Epoch Times Thailand Staff
Dec 14, 2005
BANGKOK - Thai police, under pressure from Chinese envoys in Thailand, have harassed participants in an ongoing protest outside the Chinese embassy in Bangkok. This week they threatened to arrest all non-Thai nationals participating in the demonstration that calls attention to the rapes of two Falun Gong women by police in China in late November.
About 20 people began a daily protest in front of the Chinese embassy on December 6, holding banners condemning the rapes as well as the ongoing persecution of Falun Gong in China. Participants meditated or held signs.
"In this rape case, I feel it is my duty as a practitioner and as a woman to appeal. It is a natural reaction, when practitioners suffer this kind of disgusting treatment," said Chen Hua, a Chinese refugee in Thailand who was incarcerated for years in China's notorious labor camp system, and tortured extensively in the process.
The case in question involves Zhuozhou City policeman He Xuejian raping two middle-aged women in succession in late November, and doing so with impunity with at least one other officer present. The women were left beaten and traumatized, and police further degraded them after by making them clean the station.
"This is not a way that human beings behave, it's like a beast," said Wang Yajun, another Falun Gong refugee protesting in front of the Chinese embassy. He described the incident as part of the Falun Gong policy instituted by Jiang Zemin in 1999, "to destroy their reputations, bankrupt them financially, and destroy them physically."
On the December 8 protest, Thai police temporarily confiscated Falun Gong banners and posters, demanded identity papers and threatened to take the protesters to the police station. Police presence had been increasing daily, said practitioners.
The following day, one police officer admitted that they were checking passports because the protestors were Falun Gong and that they were acting at the behest of Chinese embassy. Embassy officials were unavailable for comment.
On December 10, United Nations World Human Rights Day, the police, who outnumbered practitioners, became more aggressive. Officers confiscated banners and posters, randomly searched bags, tearing one apart, manhandled several practitioners, and threatened at least one with arrest. It was unclear if some of the plainclothes officials were genuine police or Chinese embassy staff.

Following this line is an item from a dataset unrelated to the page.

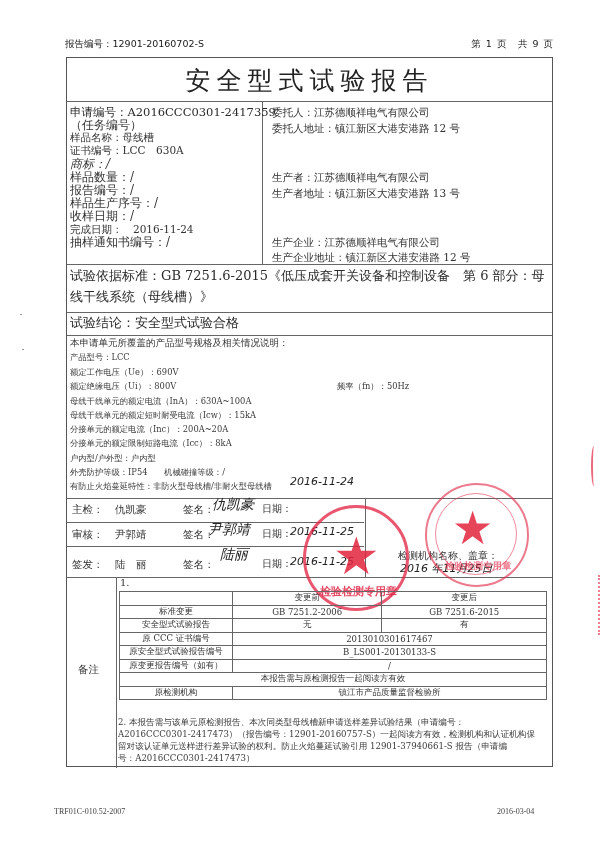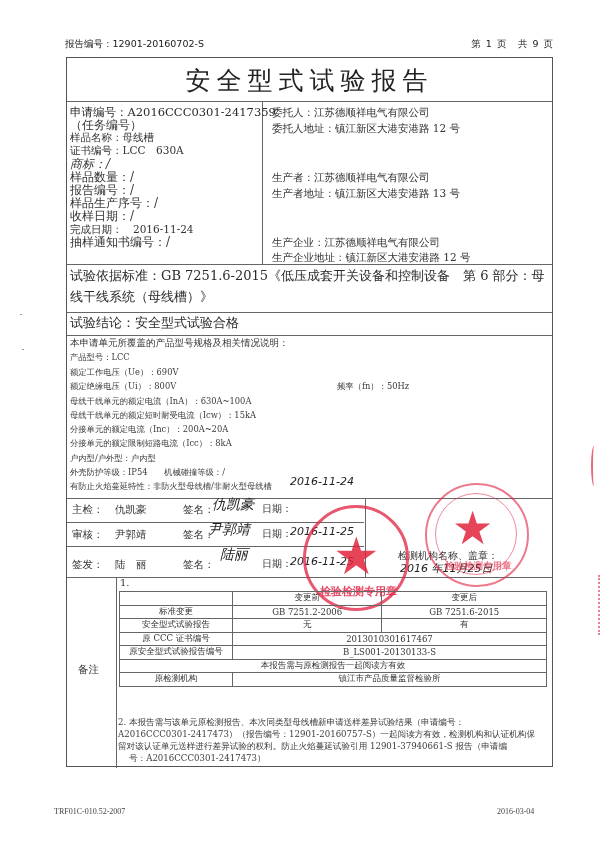"原变更报告编号（如有）" tr { html: none -> <tr> <td>原变更报告编号（如有）</td> <td>/</td> </tr> }
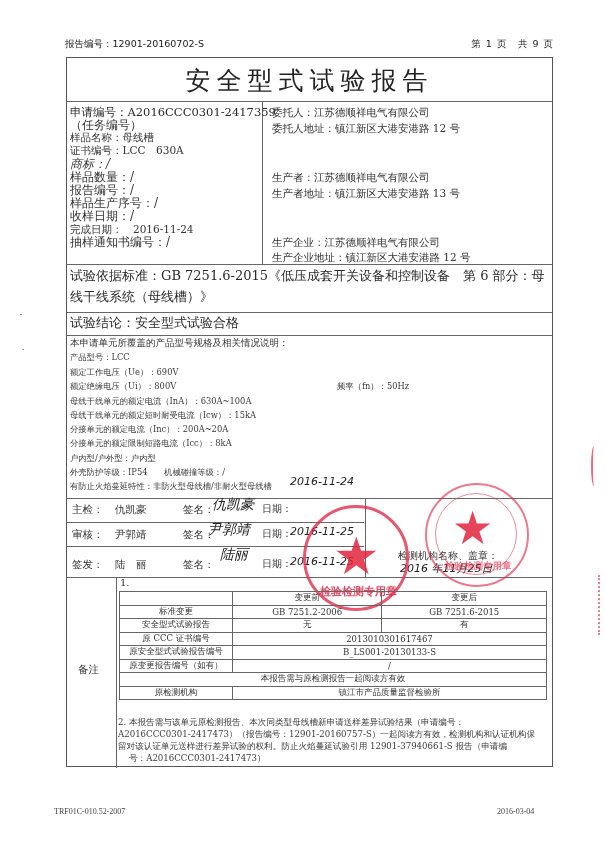"号：A2016CCC0301-2417473）" div.t { margin-left: 11px -> none }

On December 13, a Thai Special Branch officer warned the group that all non-Thais who showed up the following day would be arrested. The order had come from "higher up" he said. With respect to protest-type activities by non-Thai nationals, Thai law is vague and can be applied according to police discretion.
The police Special Branch said that it does not grant media interviews.
Chinese Communist Party pressure on the Thai government is not a new phenomenon. In 2003, Swedish Falun Gong practitioner Pirjo Svensson was arrested. She broke no laws, and no explanation was given although her arrest coincided with the Chinese Premier's visit to Bangkok. Svensson spent 37 days behind bars in a Thai immigration detention center and was eventually deported without any charges ever being laid. At that time, Falun Gong practitioners were also told that the orders came from "higher up."
Why do the refugees go to all this trouble? Reflecting on the rapes that prompted the protests in the first place, "If I keep silent in front of such treatment [of people], I wouldn't have the right to call myself a practitioner or even a person," said Chen.